Simplify it a bit, e.g.: `cor2si~MaxNOHAV+studyYear+Nclones+MeanPropNOHAV`
```{r}
lm_cor2si<-lm(cor2si~MaxNOHAV+studyYear+Nclones+MeanPropNOHAV,
   data = estSelError,
   weights = propAvailForReg)
lm_cor2si %>% summary
```

```{r}
lm(TrialMSE~MaxNOHAV+studyYear+Nclones+MeanPropNOHAV,
   data = estSelError,
   weights = propAvailForReg) %>% summary
```

```{r}
# VarT=100
# h2=0.2
# VarE=(1-h2)*VarT
# tibble(plotSize=1:50) %>% 
#   mutate(expCorToSI=lm_cor2si$coefficients[["MaxNOHAV"]]*plotSize,
#          sqCorToSI=round(expCorToSI^2,2),
#          VarE=VarE*(1-sqCorToSI))
```

# Conclusions

The analysis seems far from conclusive. Do we even expect the relation b/t plot-size and error variance to be linearly decreasing? 

Certainly this will vary by breeding, location, and much more.

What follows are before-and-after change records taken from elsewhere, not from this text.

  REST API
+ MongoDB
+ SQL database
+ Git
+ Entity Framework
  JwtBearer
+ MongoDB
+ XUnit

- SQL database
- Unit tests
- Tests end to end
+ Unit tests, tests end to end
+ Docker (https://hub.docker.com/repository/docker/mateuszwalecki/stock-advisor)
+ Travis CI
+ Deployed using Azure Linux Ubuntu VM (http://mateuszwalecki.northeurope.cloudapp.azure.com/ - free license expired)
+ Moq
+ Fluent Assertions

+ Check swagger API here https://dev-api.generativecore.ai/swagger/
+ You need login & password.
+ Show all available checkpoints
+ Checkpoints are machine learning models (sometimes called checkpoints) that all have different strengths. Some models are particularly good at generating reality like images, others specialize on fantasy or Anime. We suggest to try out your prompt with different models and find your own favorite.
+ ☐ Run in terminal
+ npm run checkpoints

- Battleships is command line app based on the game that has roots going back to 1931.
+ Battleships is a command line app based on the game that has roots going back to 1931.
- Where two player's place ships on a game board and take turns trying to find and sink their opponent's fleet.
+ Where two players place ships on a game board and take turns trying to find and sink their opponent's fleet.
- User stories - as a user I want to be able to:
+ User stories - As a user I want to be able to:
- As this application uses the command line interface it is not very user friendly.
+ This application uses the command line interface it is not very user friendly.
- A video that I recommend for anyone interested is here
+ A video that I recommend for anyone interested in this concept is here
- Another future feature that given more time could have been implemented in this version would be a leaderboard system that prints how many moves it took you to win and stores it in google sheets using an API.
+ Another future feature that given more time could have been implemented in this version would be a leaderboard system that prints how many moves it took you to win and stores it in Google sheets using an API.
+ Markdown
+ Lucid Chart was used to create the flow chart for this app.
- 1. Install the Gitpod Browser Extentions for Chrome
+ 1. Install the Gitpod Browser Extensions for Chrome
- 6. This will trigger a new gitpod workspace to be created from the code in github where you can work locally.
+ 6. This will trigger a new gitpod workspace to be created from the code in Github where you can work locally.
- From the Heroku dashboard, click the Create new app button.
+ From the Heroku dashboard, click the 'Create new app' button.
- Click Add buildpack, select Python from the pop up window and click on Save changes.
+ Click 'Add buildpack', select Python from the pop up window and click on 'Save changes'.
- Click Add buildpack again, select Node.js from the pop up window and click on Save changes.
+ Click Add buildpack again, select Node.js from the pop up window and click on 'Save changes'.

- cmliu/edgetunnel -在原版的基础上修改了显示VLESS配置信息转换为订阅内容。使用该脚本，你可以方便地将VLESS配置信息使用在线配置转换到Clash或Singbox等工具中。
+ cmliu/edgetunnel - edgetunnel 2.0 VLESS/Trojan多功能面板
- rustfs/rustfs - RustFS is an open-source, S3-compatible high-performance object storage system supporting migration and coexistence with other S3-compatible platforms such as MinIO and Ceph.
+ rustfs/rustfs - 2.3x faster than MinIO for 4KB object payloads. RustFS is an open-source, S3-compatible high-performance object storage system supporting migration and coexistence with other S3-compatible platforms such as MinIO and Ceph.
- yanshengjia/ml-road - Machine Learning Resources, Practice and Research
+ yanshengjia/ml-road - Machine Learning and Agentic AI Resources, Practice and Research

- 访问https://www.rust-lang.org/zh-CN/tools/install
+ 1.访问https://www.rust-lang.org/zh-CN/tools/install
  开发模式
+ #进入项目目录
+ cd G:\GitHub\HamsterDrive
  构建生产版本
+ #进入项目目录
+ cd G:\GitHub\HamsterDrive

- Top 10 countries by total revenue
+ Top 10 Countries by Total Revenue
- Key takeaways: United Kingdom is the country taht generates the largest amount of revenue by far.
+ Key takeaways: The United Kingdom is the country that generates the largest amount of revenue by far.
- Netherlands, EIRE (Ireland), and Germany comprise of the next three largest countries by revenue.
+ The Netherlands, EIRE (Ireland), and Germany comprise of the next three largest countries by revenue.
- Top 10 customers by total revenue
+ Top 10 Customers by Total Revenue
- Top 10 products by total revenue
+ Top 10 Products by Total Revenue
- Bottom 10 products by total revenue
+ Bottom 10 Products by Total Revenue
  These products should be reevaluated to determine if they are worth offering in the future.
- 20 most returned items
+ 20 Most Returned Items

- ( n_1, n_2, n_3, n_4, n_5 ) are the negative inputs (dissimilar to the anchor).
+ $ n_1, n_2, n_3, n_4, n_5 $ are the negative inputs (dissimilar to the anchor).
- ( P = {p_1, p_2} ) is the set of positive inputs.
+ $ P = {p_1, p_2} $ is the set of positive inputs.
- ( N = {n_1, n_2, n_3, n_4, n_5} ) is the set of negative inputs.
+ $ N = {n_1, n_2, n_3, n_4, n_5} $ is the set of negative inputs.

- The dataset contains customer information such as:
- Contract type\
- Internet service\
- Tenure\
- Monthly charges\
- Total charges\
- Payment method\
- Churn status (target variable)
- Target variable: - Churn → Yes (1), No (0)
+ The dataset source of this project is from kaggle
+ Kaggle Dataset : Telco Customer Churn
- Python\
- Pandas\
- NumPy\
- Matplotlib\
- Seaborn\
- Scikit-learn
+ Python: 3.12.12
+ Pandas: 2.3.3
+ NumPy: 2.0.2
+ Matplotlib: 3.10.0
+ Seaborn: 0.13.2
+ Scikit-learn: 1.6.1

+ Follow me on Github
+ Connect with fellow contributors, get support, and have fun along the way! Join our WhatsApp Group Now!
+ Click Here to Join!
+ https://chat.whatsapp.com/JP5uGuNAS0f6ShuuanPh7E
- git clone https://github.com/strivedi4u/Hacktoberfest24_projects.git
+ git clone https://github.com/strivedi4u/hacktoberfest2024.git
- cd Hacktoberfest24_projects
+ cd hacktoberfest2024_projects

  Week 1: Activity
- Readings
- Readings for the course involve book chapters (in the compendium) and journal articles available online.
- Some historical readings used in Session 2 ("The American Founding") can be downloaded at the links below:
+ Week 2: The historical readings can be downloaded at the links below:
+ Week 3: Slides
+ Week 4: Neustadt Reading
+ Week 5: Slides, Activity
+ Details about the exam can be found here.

There are also possibly many alternative methods to analyze this problem, and alternative datasets to choose.


**NEW APPROACH:** While inconclusive, this exercise emphasizes a key concern for conducting simulations that alter the VDP: that the cost-benefit balance could depend on the relative information value/selection accuracy/error variance of different plot sizes and trial configurations. As a result, I propose to simulate a range of error-vs-plot size as part of the [baseline simulation](https://wolfemd.github.io/BreedingSchemeOpt/baselineSim.html) of each breeding program. ***If*** we observe a shift-point in the cost-benefit analysis we can then work with breeding programs to determine where their data indicate they lie and what changes are subsequently recommended.